An den Aufsatz Hirtes anschließend führen die Beiträge des letzten Teils von der Analyse der Rezeption des Kaufmann von Venedig zur (Neu-)Interpretation der Potentiale des Stücks im Kontext aktueller wissenschaftlicher und gesellschaftlicher Debatten. In seiner Untersuchung der Affektökonomie des Kaufmann von Venedig mischt sich OLIVER LUBRICH in die fortgesetzte Auseinandersetzung um die Aufführbarkeit des Stücks ein. Er argumentiert, dem Drama sei eine eindrückliche Dekonstruktion der ihm zugrunde liegenden antisemitischen Ideologie eingeschrieben. In ähnlicher Weise geht BERNHARD GREINER bei seiner Analyse der dramatischen Darstellung und gleichzeitigen Metaphorisierung juridischer Diskurse durch das Drama von dem erklärten Ziel aus, der gegenwärtigen Rezeption eine neue Grundlage zu schaffen.

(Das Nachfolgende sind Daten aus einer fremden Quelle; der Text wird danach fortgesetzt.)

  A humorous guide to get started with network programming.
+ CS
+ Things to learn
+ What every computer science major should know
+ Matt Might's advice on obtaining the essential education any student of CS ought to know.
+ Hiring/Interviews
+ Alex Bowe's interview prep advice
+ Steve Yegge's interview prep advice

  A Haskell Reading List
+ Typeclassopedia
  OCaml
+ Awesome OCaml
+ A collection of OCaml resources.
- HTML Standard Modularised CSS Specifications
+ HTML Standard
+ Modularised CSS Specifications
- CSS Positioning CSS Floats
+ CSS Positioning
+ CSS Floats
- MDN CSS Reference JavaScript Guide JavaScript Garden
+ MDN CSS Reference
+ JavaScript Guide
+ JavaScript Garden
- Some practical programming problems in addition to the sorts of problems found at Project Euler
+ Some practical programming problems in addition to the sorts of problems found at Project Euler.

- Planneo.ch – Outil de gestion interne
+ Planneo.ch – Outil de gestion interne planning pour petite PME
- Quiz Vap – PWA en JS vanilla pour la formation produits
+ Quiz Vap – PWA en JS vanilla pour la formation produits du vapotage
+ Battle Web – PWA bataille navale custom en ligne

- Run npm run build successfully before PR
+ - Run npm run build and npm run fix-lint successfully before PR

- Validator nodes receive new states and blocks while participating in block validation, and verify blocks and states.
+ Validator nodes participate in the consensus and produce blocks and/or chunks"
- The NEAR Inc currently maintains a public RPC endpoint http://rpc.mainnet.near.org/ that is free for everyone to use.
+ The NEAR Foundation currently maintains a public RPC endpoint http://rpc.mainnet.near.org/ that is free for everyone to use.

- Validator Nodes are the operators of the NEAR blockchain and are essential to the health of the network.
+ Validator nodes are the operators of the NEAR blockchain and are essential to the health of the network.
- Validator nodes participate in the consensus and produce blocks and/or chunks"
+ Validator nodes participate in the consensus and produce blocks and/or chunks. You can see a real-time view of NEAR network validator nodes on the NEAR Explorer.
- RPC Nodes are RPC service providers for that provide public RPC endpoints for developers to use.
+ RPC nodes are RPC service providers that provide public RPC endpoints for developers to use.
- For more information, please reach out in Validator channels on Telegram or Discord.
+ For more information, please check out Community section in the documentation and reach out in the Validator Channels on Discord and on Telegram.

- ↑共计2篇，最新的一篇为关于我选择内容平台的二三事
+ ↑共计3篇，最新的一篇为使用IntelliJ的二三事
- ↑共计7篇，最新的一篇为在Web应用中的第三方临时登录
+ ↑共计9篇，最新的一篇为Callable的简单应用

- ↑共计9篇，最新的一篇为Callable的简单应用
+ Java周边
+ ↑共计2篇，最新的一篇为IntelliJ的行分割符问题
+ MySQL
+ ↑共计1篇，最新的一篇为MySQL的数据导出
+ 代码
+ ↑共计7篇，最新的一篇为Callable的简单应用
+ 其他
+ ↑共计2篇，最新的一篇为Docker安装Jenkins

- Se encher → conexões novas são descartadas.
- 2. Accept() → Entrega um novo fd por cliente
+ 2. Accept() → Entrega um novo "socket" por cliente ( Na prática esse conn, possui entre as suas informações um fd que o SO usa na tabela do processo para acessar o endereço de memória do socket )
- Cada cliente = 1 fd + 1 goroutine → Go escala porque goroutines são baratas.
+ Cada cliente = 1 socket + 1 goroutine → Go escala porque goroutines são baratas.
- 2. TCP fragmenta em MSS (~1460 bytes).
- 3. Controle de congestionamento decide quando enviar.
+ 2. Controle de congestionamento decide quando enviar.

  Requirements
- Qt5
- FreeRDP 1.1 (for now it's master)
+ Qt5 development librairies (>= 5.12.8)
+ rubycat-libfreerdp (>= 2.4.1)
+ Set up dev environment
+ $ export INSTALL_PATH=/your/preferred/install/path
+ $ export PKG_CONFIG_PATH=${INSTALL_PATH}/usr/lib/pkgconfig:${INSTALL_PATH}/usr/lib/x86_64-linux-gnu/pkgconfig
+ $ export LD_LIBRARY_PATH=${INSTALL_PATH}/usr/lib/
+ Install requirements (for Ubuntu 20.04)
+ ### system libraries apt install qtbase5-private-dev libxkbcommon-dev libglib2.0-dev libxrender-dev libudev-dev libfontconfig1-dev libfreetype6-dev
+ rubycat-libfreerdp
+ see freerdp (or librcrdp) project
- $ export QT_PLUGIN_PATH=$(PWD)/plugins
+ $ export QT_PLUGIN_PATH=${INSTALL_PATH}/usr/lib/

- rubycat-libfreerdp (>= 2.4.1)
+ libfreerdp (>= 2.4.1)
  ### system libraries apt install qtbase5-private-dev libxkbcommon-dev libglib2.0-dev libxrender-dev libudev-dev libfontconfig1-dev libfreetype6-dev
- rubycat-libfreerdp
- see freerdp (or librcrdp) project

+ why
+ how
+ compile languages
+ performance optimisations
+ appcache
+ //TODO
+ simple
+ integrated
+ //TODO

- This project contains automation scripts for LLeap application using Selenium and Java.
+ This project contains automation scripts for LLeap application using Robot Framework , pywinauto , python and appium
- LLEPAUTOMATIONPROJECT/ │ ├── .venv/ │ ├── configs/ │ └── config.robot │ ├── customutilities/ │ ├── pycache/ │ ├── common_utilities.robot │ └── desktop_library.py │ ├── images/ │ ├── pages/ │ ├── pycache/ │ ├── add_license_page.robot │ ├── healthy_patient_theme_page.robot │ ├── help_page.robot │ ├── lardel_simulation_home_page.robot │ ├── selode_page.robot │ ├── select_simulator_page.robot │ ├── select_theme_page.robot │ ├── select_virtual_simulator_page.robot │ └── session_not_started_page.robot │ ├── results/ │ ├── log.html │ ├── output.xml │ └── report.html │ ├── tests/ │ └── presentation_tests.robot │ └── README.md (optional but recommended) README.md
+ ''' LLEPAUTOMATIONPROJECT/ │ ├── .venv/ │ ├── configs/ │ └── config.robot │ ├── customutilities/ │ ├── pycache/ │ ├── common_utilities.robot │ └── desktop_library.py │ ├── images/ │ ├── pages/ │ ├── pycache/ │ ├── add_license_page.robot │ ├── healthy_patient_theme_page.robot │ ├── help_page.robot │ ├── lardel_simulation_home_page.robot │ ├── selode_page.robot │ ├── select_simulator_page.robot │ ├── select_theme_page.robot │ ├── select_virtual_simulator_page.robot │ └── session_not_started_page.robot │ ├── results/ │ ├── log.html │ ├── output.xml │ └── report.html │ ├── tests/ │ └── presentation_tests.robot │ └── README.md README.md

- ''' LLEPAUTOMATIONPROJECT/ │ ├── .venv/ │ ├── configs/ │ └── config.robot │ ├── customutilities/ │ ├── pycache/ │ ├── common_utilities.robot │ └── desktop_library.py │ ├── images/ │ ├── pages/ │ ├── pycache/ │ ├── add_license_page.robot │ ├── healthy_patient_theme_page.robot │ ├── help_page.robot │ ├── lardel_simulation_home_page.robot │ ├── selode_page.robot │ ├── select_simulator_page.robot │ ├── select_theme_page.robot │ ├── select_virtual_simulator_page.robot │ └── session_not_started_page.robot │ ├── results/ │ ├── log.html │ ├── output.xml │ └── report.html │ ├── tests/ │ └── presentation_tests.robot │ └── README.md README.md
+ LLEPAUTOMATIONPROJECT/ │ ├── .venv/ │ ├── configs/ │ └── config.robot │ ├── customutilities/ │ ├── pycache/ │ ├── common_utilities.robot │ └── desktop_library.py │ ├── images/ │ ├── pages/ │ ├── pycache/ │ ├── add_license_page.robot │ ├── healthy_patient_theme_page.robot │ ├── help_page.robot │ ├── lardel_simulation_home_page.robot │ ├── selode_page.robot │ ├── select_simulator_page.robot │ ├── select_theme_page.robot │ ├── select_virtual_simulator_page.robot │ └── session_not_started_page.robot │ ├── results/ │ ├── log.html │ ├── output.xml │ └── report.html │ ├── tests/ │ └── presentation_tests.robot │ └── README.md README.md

Ausgehend von einer Deutung der Bezugnahmen auf den Kaufmann von Venedig in Ernst Lubitschs To Be or Not to Be (1942) erarbeitet ELISABETH BRONFEN schließlich eine für die Gegenwart gültige Perspektive auf Shakespeares Stück. Bronfen zeichnet die wechselseitige Verunsicherung von antisemitischen Stereotypen und tradierten Gender-Konzepten nach und ruft dazu auf, von Lubitsch über die Bedeutungspotentiale des Kaufmann von Venedig zu lernen.